(Stored data entries)
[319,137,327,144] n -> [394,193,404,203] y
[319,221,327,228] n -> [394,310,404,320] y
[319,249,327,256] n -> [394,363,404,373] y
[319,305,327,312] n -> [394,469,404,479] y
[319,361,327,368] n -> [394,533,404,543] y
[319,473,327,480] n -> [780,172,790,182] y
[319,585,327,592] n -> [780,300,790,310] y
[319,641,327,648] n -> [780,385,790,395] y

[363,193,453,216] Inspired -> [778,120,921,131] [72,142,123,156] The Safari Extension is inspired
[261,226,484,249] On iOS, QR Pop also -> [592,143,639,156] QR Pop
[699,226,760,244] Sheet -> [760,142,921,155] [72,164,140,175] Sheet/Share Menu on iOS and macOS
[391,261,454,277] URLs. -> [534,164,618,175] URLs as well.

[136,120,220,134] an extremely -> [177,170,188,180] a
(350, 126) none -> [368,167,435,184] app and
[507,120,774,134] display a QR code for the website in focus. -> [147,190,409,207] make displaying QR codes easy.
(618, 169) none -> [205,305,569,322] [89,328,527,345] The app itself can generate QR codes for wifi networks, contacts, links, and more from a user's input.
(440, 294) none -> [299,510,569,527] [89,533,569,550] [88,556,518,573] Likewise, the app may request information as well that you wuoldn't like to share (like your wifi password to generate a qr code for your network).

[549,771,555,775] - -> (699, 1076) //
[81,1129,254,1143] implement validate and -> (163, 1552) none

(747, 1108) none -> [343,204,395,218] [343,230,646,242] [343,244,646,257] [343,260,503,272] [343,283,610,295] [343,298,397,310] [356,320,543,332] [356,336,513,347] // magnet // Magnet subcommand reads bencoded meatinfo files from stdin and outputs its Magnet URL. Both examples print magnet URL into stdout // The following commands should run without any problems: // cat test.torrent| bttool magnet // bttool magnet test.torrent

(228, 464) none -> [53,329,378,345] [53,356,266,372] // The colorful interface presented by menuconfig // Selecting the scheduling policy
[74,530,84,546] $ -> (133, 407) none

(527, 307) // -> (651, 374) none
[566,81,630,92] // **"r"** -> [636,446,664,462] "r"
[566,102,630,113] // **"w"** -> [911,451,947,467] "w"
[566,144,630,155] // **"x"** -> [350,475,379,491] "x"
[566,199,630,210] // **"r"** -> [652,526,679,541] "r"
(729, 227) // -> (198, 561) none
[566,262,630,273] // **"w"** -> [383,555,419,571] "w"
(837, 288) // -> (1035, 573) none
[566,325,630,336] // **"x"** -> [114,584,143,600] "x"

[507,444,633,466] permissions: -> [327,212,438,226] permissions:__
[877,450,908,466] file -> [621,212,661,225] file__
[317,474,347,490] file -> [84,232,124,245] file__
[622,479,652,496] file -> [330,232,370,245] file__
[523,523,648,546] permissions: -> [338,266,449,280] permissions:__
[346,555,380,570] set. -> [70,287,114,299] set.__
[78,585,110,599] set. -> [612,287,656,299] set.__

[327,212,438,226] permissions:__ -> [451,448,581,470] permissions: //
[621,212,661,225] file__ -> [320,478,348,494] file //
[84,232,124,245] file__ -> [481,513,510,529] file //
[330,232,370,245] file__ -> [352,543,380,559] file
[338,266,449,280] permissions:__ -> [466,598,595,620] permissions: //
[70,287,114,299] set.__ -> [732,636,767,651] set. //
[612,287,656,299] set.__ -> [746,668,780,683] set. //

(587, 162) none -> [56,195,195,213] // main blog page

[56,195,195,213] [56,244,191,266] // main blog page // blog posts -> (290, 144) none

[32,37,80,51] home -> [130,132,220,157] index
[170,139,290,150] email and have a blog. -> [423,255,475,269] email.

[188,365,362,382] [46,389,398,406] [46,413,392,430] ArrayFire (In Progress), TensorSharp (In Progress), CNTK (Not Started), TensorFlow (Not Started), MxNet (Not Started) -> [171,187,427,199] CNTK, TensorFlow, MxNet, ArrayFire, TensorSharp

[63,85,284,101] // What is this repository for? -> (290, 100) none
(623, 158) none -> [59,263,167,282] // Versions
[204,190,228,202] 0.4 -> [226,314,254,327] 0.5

* [Directions for this task]
Reply with nothing but a number: how many lines of the entries above contain the string "generate"?

* [Output below]
2